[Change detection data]
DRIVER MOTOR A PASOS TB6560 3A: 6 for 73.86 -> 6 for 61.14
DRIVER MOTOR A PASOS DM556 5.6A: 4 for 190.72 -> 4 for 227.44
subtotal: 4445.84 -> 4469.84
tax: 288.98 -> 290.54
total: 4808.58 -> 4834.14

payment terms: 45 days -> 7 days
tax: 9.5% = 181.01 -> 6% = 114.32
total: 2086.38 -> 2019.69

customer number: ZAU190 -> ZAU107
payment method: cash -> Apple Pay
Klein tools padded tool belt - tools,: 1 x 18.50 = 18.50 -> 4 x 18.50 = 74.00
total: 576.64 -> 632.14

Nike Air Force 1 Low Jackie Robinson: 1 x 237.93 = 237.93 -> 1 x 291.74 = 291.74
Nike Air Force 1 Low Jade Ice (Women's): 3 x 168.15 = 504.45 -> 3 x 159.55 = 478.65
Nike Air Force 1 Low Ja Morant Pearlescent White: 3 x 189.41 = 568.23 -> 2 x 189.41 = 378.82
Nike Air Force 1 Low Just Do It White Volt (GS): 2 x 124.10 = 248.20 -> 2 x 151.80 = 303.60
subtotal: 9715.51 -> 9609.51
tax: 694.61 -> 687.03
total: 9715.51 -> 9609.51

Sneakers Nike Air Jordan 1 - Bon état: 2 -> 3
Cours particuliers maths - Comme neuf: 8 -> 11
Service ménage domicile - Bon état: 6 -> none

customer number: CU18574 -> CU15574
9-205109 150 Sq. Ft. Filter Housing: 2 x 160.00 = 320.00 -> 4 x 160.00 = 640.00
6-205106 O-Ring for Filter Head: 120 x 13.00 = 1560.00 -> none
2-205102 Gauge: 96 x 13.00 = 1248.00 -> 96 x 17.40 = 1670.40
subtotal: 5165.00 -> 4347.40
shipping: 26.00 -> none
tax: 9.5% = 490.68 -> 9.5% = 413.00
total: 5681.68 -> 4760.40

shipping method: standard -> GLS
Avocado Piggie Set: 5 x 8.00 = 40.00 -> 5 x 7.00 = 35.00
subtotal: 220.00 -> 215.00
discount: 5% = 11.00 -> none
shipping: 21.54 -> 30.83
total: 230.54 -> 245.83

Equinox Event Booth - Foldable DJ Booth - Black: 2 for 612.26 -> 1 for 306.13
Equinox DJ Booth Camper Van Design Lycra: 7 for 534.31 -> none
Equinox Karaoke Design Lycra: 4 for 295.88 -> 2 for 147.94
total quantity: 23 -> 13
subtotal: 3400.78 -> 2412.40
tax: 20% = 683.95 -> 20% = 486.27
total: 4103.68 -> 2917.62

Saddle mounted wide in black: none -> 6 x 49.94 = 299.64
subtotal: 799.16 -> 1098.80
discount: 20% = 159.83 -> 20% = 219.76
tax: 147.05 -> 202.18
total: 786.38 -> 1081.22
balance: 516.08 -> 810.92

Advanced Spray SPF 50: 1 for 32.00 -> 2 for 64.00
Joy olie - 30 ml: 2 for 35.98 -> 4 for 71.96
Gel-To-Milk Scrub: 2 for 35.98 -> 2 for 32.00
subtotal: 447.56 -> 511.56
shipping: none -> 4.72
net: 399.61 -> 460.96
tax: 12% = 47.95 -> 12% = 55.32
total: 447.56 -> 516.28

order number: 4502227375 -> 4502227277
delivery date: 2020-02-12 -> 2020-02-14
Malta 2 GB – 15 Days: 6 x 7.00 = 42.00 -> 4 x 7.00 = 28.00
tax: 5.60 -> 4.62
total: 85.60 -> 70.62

PROBLEM: Taking the entries above, write out exactly each line from the one holding "Cours particuliers maths" to the one holding "total: 230.54 -> 245.83", both included, and stop there.

OUTPUT OF THE TASK:
Cours particuliers maths - Comme neuf: 8 -> 11
Service ménage domicile - Bon état: 6 -> none

customer number: CU18574 -> CU15574
9-205109 150 Sq. Ft. Filter Housing: 2 x 160.00 = 320.00 -> 4 x 160.00 = 640.00
6-205106 O-Ring for Filter Head: 120 x 13.00 = 1560.00 -> none
2-205102 Gauge: 96 x 13.00 = 1248.00 -> 96 x 17.40 = 1670.40
subtotal: 5165.00 -> 4347.40
shipping: 26.00 -> none
tax: 9.5% = 490.68 -> 9.5% = 413.00
total: 5681.68 -> 4760.40

shipping method: standard -> GLS
Avocado Piggie Set: 5 x 8.00 = 40.00 -> 5 x 7.00 = 35.00
subtotal: 220.00 -> 215.00
discount: 5% = 11.00 -> none
shipping: 21.54 -> 30.83
total: 230.54 -> 245.83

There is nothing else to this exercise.